Early life and education
Toro was born in Bronx, NY, where her parents both immigrated to from Puerto Rico. She debuted at the Apollo Theater at the age of five. Later on, she studied piano and voice at the pre-college division of Manhattan School of Music and the High School of Music and Art until the age of 18. She attended the Boston Conservatory of Music earning a BFA in Musical Theater.

Career
In 1999, Toro began a long journey with A Tale of Two Cities, a musical by Jill Santoriello. In 2002, she performed the role of Madame Defarge for the concept recording of the musical. In 2010, she reunited with many members of the Broadway Cast to record the “International Studio Cast Recording”, as well as a DVD of a semi-staged highlights concert of the musical.

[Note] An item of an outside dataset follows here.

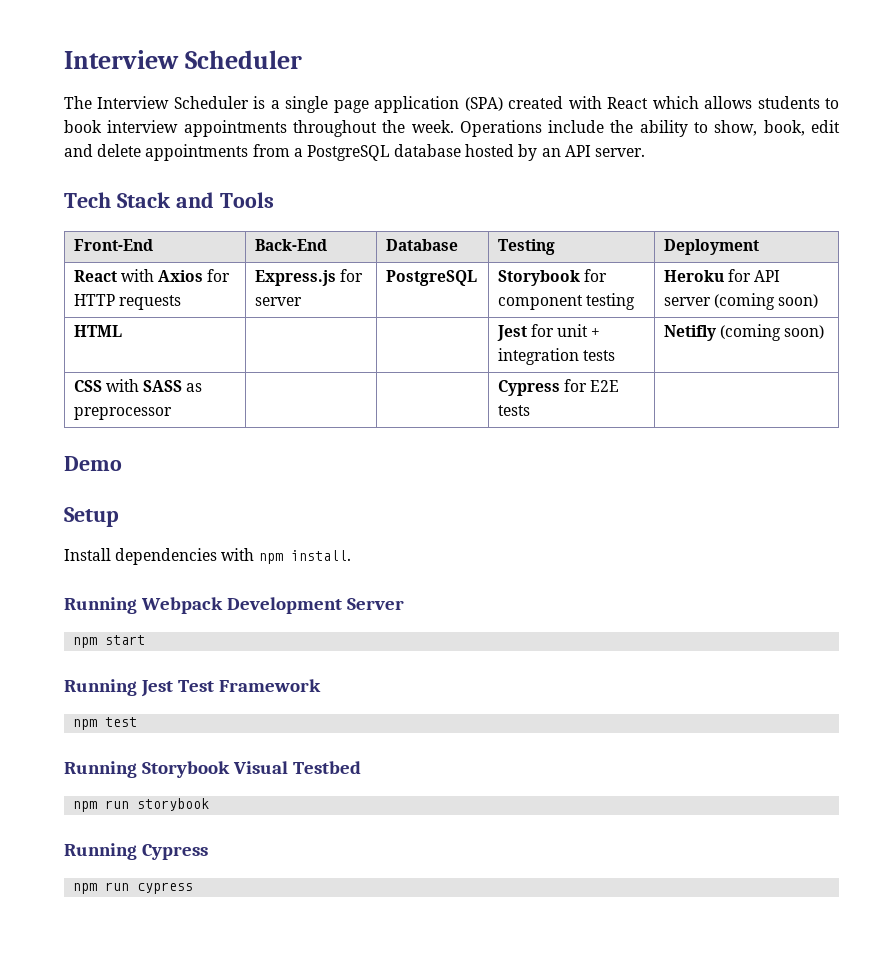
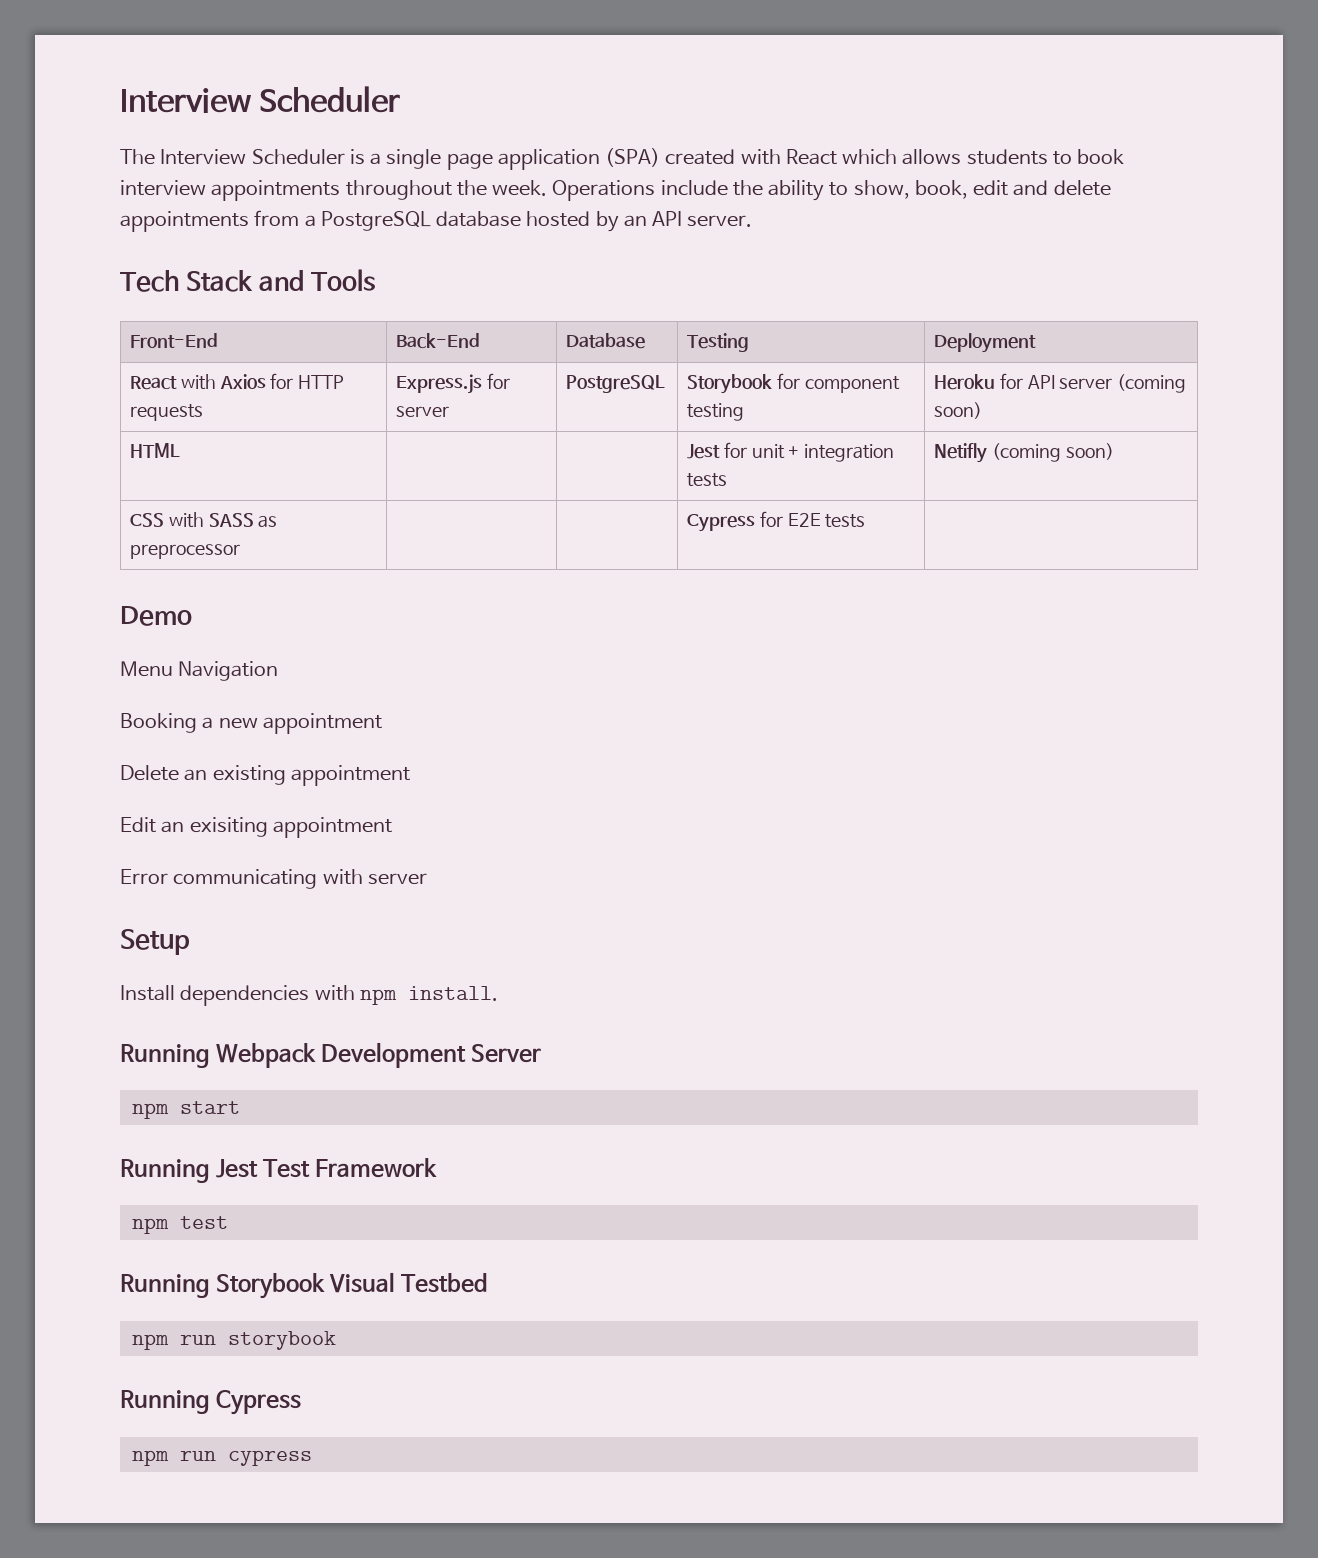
(122, 463) none -> [120,661,279,681] [120,713,382,734] [120,765,410,786] [120,817,392,838] [120,869,427,889] // Menu Navigation // Booking a new appointment // Delete an existing appointment // Edit an exisiting appointment // Error communicating with server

In 2004, she began to tour with Jesus Christ Superstar, both while Sebastian Bach was on the tour and after he left. In 2007, she was cast in the Broadway musical adaptation of A Tale of Two Cities in Sarasota, Florida at the Asolo Repertory Theatre. She received a 2007 Sarasota Magazine Award for Best Supporting Theatre Actress.  Broadway previews in New York began on August 19, 2008 at the Al Hirschfeld Theatre, with an official opening of September 18. She remained in the show until it closed on November 16, 2008.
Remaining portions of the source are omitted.